Given entries
* * * * * * * * *
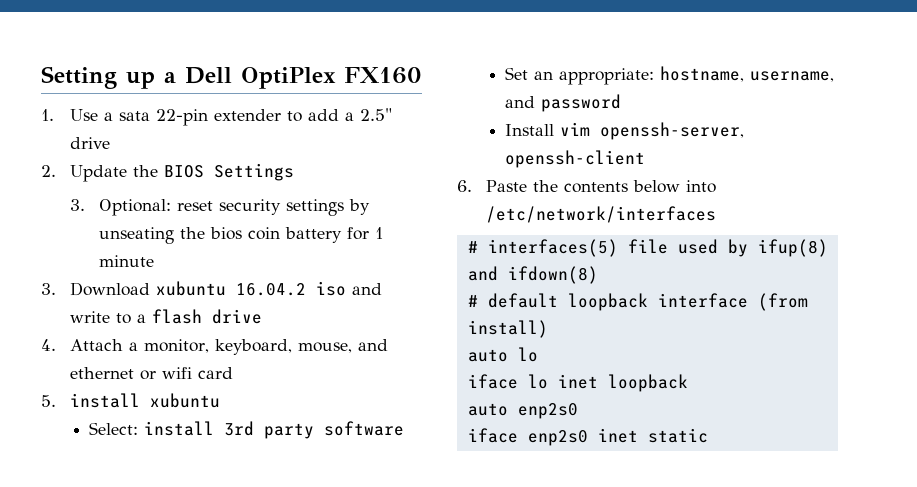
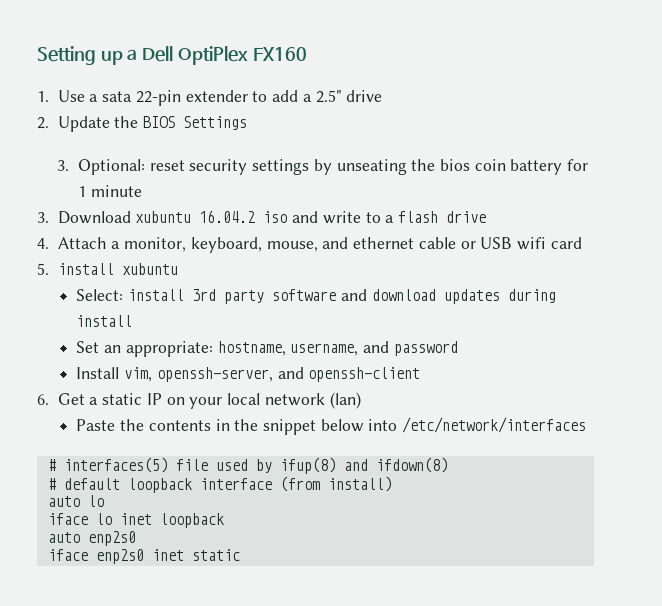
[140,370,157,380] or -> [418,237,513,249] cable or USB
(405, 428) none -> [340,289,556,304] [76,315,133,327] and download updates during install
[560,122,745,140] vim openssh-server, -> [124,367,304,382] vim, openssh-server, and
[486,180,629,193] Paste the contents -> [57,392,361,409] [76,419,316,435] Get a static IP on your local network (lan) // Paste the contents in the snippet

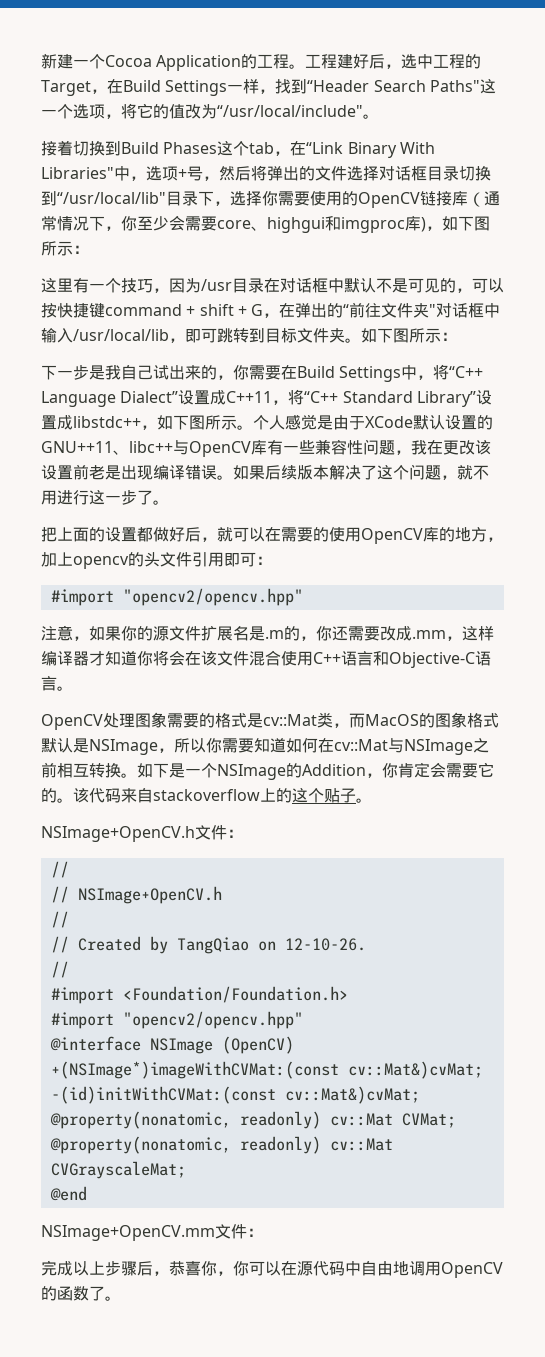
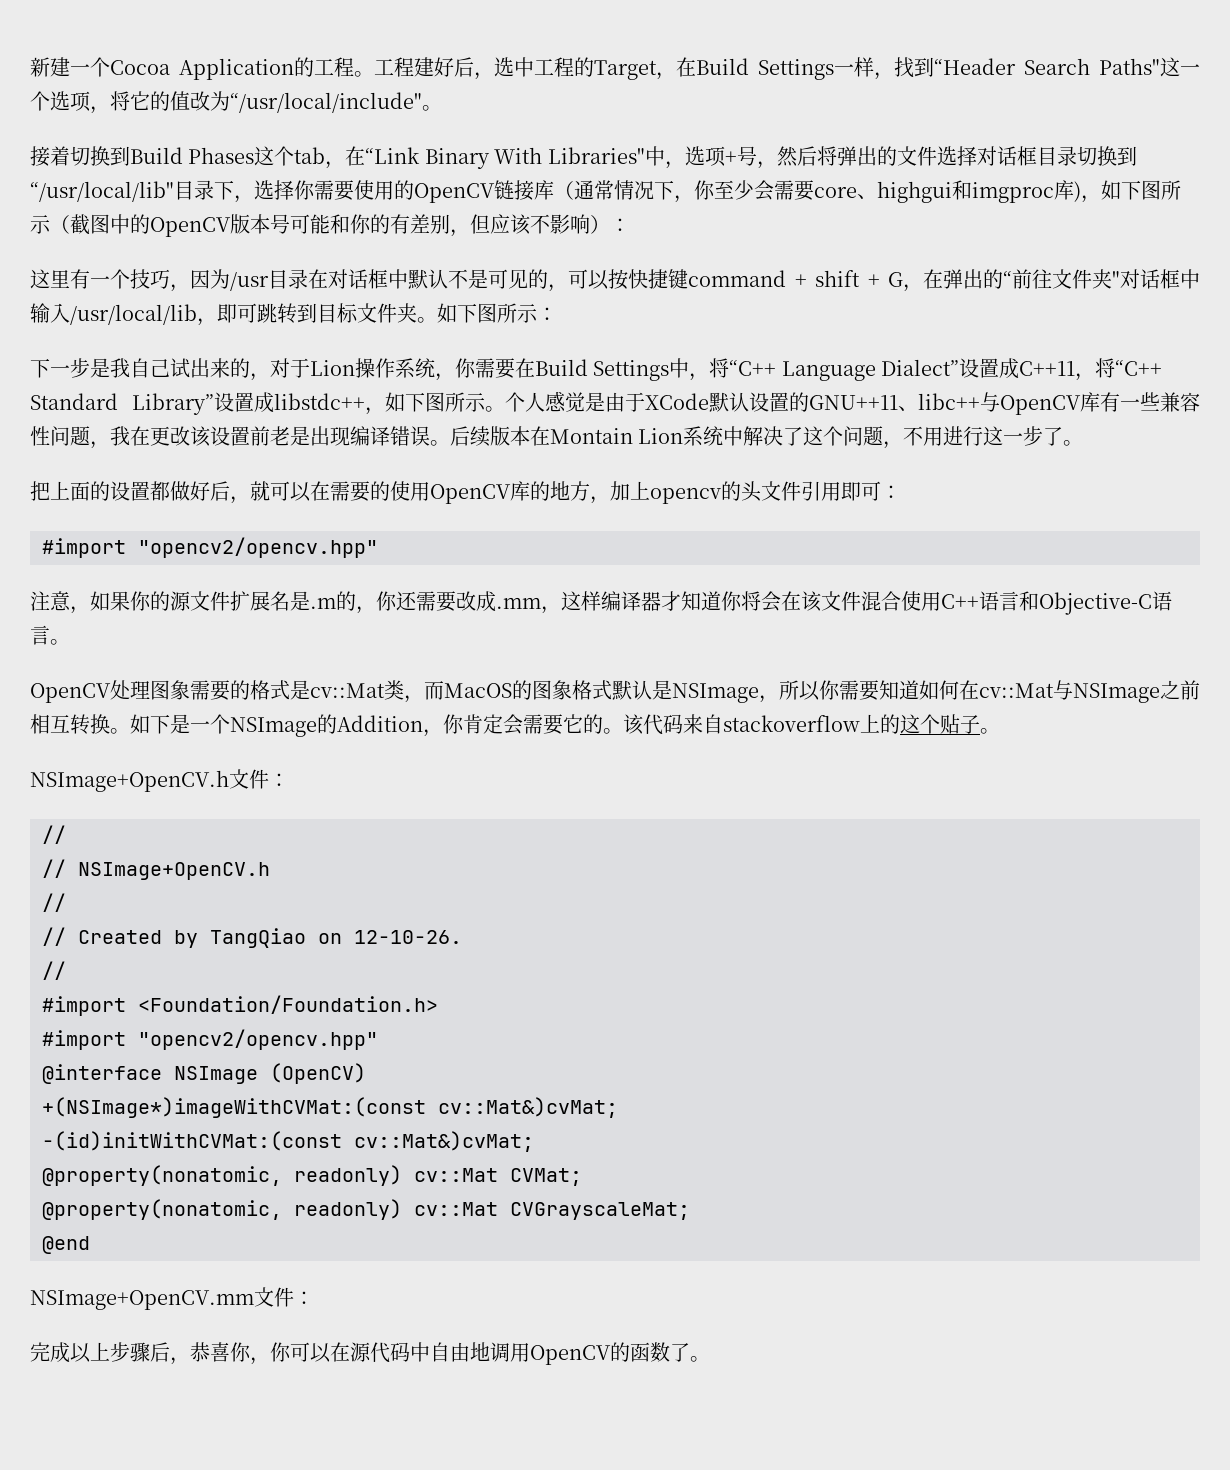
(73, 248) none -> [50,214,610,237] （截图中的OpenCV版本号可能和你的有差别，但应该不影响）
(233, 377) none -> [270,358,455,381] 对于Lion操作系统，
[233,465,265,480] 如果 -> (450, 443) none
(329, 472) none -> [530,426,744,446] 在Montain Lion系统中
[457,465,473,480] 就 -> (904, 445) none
* * * * * * * * *
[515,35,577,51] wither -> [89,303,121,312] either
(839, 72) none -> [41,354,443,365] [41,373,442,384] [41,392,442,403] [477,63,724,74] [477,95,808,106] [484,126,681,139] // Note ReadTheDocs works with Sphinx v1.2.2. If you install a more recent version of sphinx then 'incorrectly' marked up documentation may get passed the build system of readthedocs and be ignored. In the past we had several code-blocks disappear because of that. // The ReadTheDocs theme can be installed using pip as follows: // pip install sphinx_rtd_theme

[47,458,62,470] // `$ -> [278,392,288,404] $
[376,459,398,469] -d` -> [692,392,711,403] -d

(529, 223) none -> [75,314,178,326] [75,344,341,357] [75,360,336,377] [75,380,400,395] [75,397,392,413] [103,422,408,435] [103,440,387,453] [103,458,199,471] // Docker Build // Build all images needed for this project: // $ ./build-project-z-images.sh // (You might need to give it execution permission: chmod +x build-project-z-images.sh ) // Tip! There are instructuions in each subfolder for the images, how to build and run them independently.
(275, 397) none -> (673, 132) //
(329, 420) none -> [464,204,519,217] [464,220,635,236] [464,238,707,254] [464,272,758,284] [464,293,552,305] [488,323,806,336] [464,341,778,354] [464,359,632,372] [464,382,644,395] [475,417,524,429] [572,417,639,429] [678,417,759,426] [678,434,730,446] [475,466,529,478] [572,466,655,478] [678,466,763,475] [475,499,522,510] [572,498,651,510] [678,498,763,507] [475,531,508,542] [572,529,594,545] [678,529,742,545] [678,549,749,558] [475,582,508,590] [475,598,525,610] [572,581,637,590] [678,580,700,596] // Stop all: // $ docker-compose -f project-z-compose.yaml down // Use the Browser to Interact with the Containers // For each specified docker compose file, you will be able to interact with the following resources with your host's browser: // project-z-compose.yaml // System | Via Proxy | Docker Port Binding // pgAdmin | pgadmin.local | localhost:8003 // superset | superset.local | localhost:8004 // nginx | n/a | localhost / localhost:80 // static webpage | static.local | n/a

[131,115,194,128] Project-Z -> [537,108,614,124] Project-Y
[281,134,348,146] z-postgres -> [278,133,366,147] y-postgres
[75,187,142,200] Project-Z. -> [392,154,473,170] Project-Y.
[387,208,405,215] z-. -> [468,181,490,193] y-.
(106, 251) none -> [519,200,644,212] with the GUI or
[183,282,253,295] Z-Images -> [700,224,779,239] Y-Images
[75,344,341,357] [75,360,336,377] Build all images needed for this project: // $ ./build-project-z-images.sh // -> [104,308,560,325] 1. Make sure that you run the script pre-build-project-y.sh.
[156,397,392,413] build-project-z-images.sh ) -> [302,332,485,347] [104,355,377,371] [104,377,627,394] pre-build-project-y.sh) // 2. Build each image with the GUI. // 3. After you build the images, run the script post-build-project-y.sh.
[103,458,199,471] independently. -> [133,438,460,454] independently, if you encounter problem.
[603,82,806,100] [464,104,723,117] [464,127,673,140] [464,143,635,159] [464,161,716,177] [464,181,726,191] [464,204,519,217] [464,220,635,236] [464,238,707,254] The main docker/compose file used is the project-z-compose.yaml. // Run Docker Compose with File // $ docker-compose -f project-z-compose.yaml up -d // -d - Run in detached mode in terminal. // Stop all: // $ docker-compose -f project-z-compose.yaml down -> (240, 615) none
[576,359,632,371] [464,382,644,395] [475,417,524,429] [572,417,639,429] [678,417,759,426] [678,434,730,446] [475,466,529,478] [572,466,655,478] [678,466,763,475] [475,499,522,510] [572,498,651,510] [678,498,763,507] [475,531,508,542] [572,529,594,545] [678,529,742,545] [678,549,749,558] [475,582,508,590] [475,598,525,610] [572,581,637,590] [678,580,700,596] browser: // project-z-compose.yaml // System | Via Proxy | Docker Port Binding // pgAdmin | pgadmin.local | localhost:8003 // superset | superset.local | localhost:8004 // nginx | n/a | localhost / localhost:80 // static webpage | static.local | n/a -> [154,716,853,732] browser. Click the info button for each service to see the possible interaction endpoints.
* * * * * * * * *
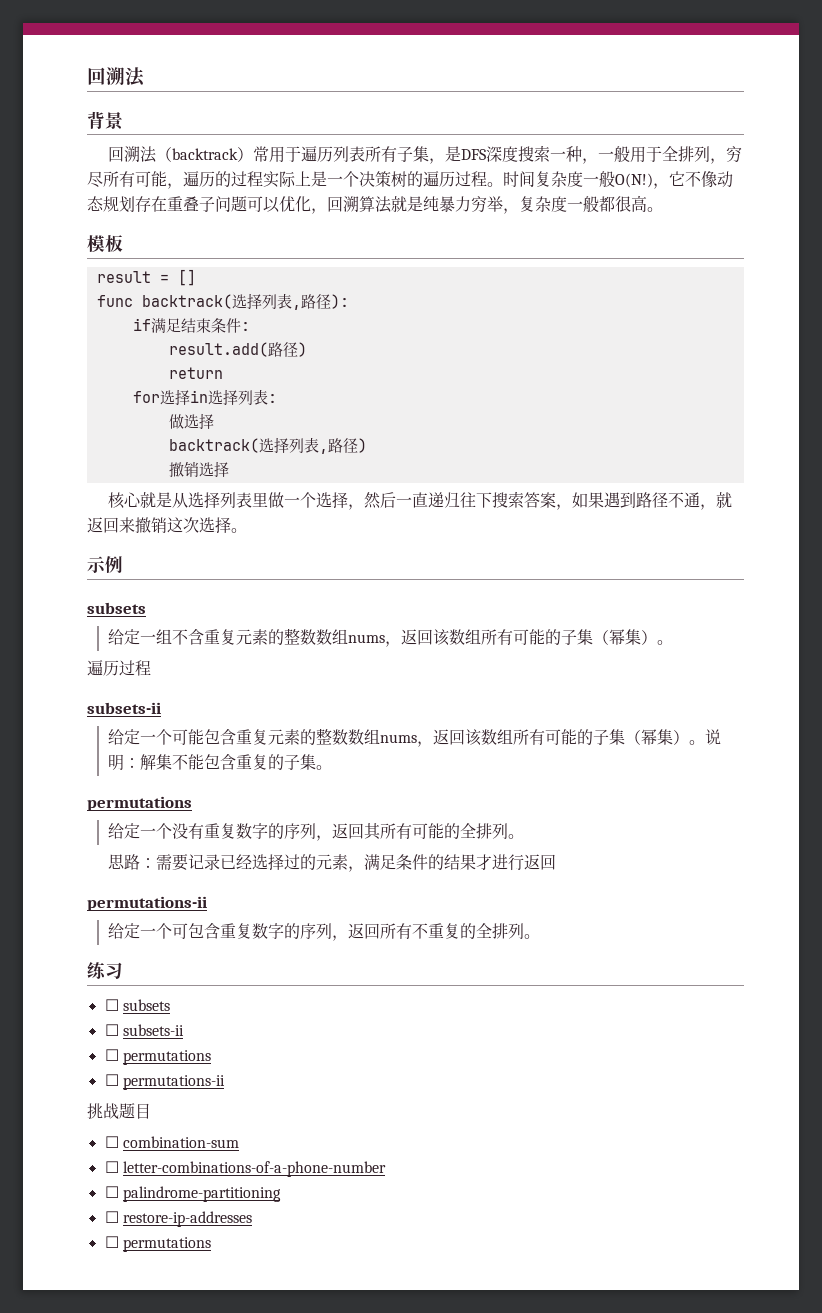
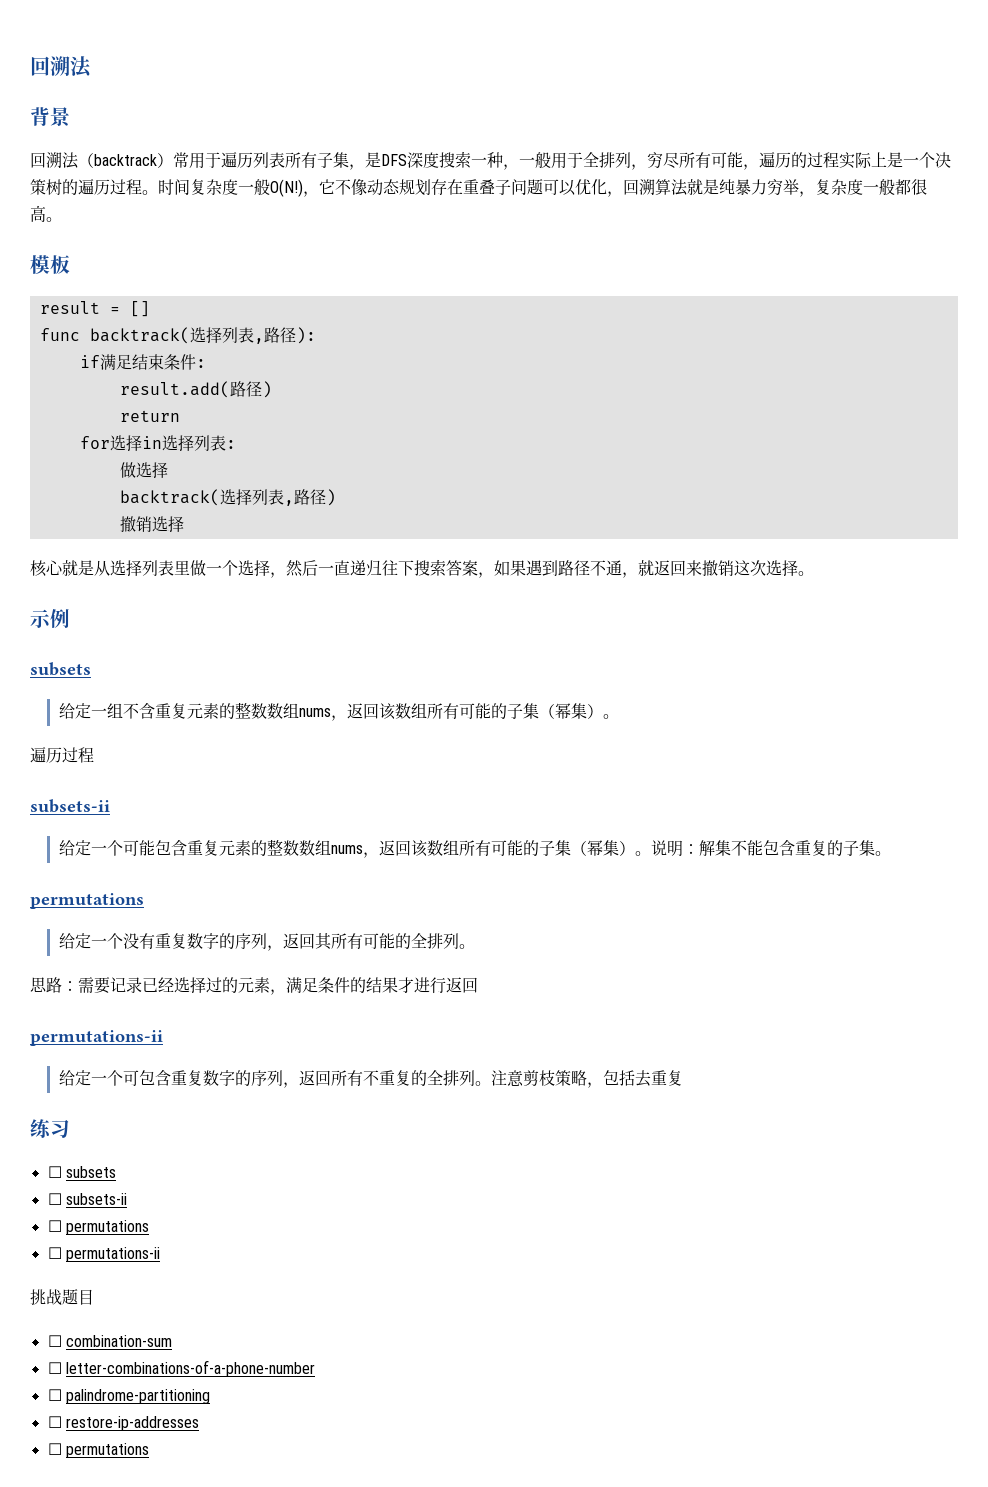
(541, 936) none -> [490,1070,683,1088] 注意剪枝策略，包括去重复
* * * * * * * * *
Exercise objective
Please give an exact copy of the lines above, beginning with the line containing "-> [278,392,288,404] $" and running through the line containing "[183,282,253,295] Z-Images ->", and of no other lines.

Solution to this problem
[47,458,62,470] // `$ -> [278,392,288,404] $
[376,459,398,469] -d` -> [692,392,711,403] -d

(529, 223) none -> [75,314,178,326] [75,344,341,357] [75,360,336,377] [75,380,400,395] [75,397,392,413] [103,422,408,435] [103,440,387,453] [103,458,199,471] // Docker Build // Build all images needed for this project: // $ ./build-project-z-images.sh // (You might need to give it execution permission: chmod +x build-project-z-images.sh ) // Tip! There are instructuions in each subfolder for the images, how to build and run them independently.
(275, 397) none -> (673, 132) //
(329, 420) none -> [464,204,519,217] [464,220,635,236] [464,238,707,254] [464,272,758,284] [464,293,552,305] [488,323,806,336] [464,341,778,354] [464,359,632,372] [464,382,644,395] [475,417,524,429] [572,417,639,429] [678,417,759,426] [678,434,730,446] [475,466,529,478] [572,466,655,478] [678,466,763,475] [475,499,522,510] [572,498,651,510] [678,498,763,507] [475,531,508,542] [572,529,594,545] [678,529,742,545] [678,549,749,558] [475,582,508,590] [475,598,525,610] [572,581,637,590] [678,580,700,596] // Stop all: // $ docker-compose -f project-z-compose.yaml down // Use the Browser to Interact with the Containers // For each specified docker compose file, you will be able to interact with the following resources with your host's browser: // project-z-compose.yaml // System | Via Proxy | Docker Port Binding // pgAdmin | pgadmin.local | localhost:8003 // superset | superset.local | localhost:8004 // nginx | n/a | localhost / localhost:80 // static webpage | static.local | n/a

[131,115,194,128] Project-Z -> [537,108,614,124] Project-Y
[281,134,348,146] z-postgres -> [278,133,366,147] y-postgres
[75,187,142,200] Project-Z. -> [392,154,473,170] Project-Y.
[387,208,405,215] z-. -> [468,181,490,193] y-.
(106, 251) none -> [519,200,644,212] with the GUI or
[183,282,253,295] Z-Images -> [700,224,779,239] Y-Images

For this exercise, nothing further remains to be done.